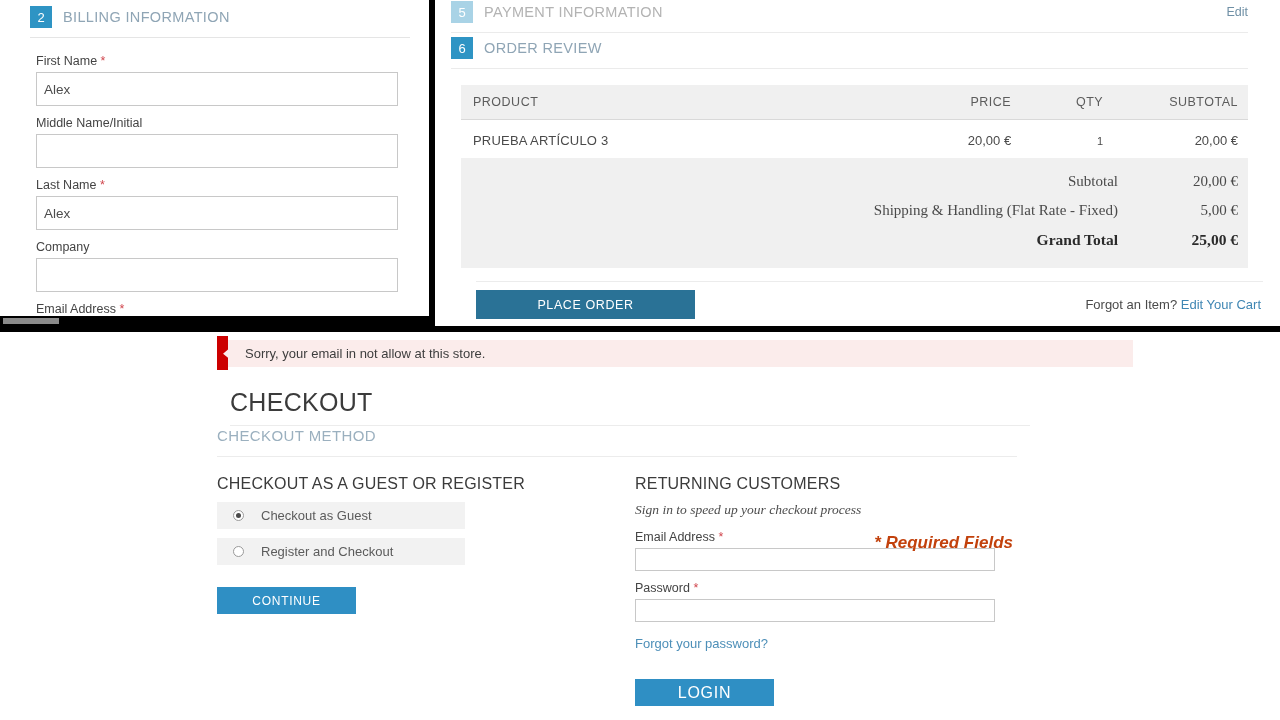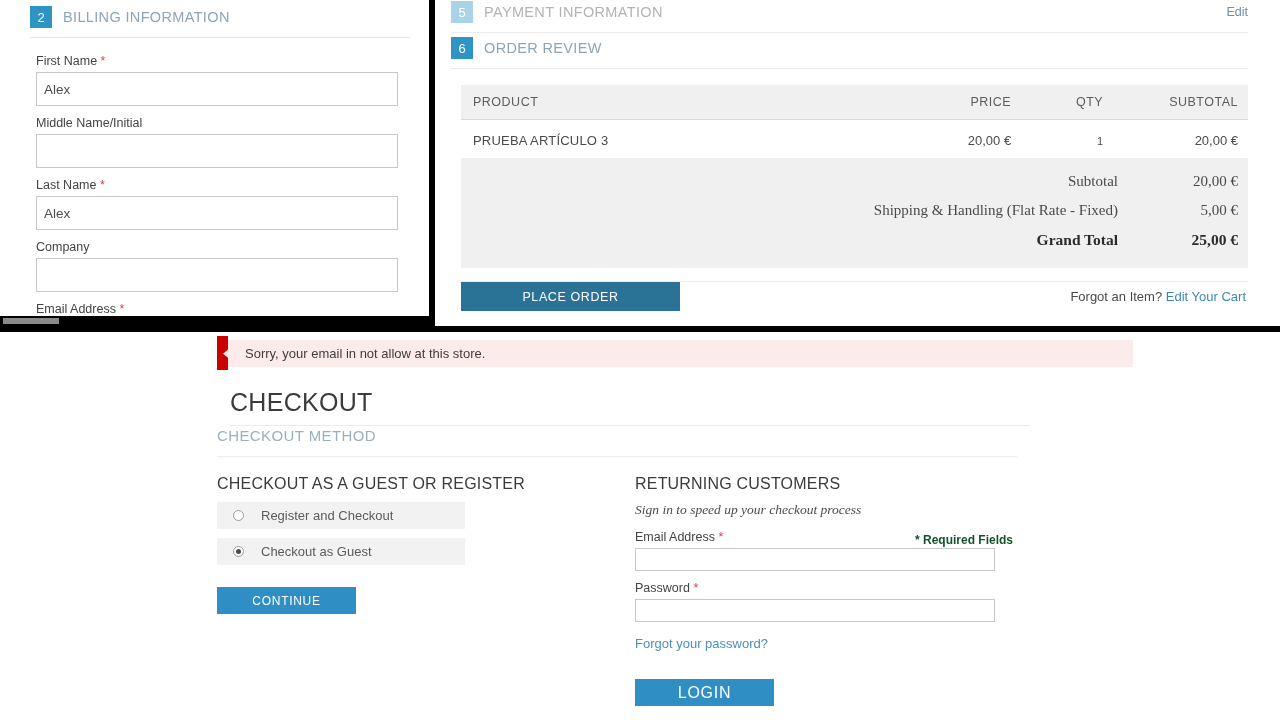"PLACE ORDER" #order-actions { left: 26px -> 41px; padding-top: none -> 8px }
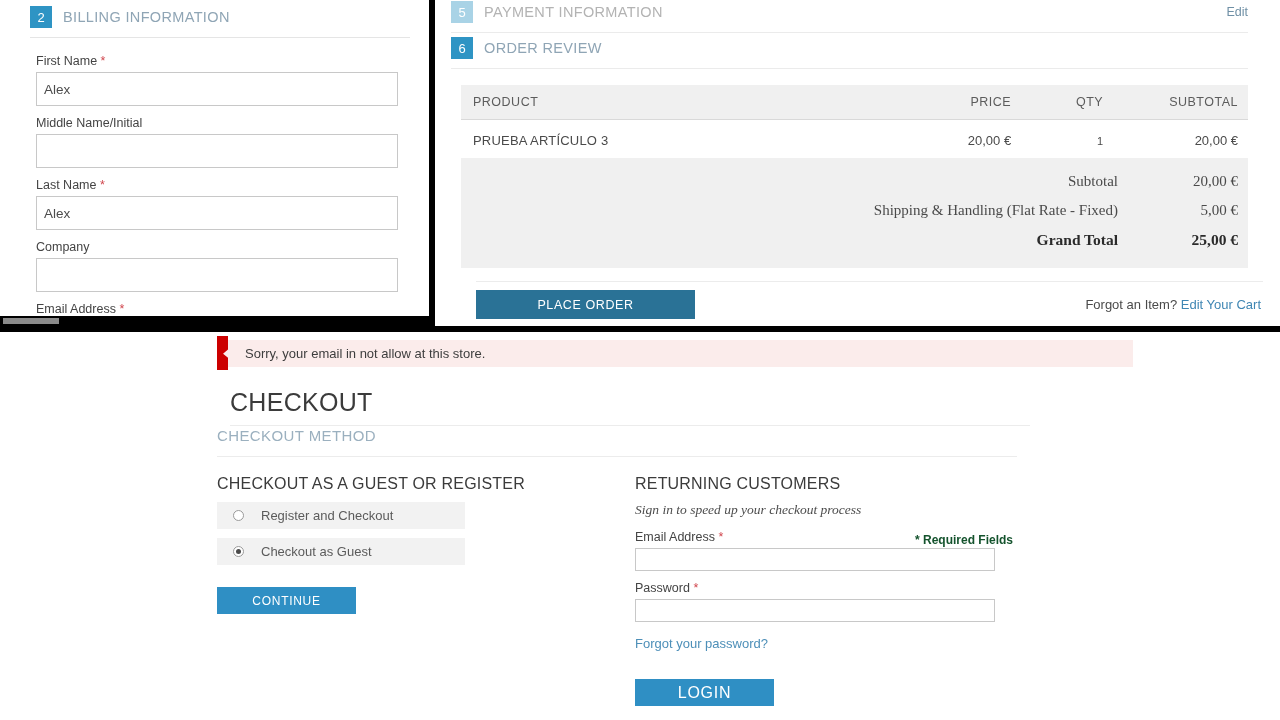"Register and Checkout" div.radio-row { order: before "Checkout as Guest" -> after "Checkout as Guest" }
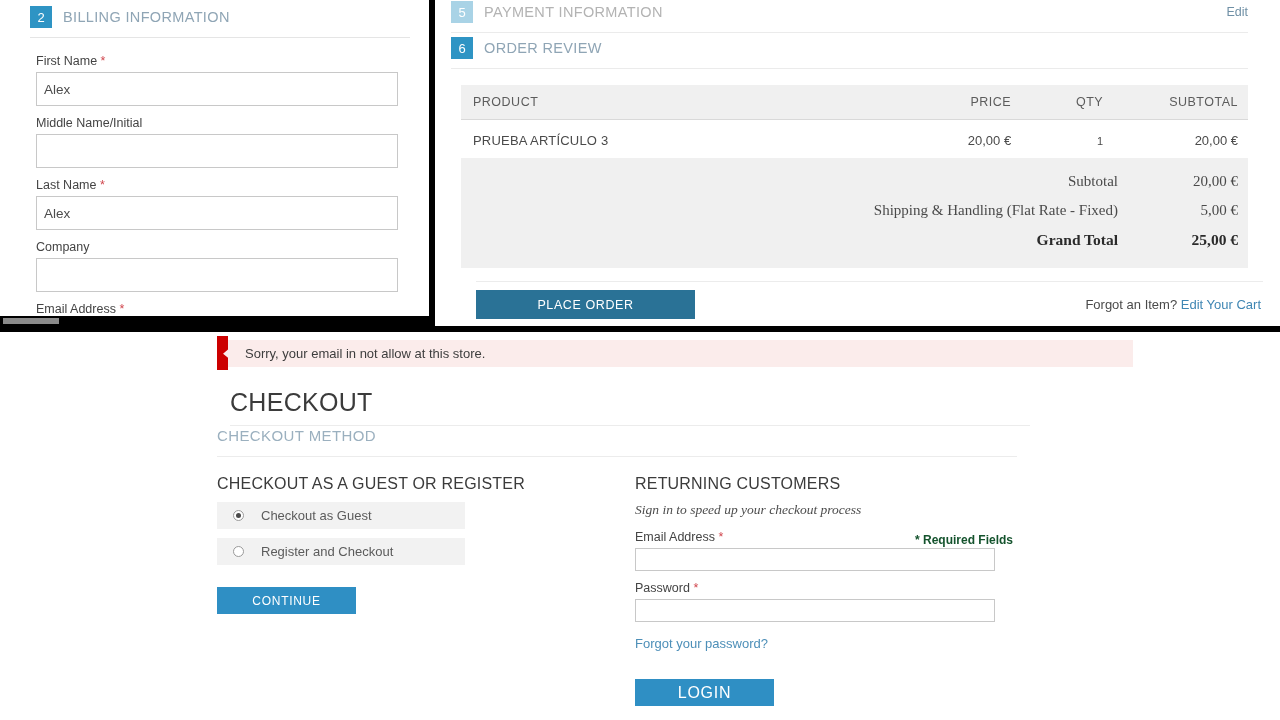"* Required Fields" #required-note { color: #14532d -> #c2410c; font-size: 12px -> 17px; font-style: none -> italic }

++++++++++

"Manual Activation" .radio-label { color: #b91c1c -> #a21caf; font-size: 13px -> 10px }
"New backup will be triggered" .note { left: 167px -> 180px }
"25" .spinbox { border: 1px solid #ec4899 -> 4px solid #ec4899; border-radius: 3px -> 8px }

++++++++++

ABOUT THIS TASK: Among the entries above, copy exactly the stretch from the line holding "left: 26px ->" through the line holding "color: #14532d ->", leaving out any pictures.

SOLUTION TO THIS TASK:
"PLACE ORDER" #order-actions { left: 26px -> 41px; padding-top: none -> 8px }
"Register and Checkout" div.radio-row { order: before "Checkout as Guest" -> after "Checkout as Guest" }
"* Required Fields" #required-note { color: #14532d -> #c2410c; font-size: 12px -> 17px; font-style: none -> italic }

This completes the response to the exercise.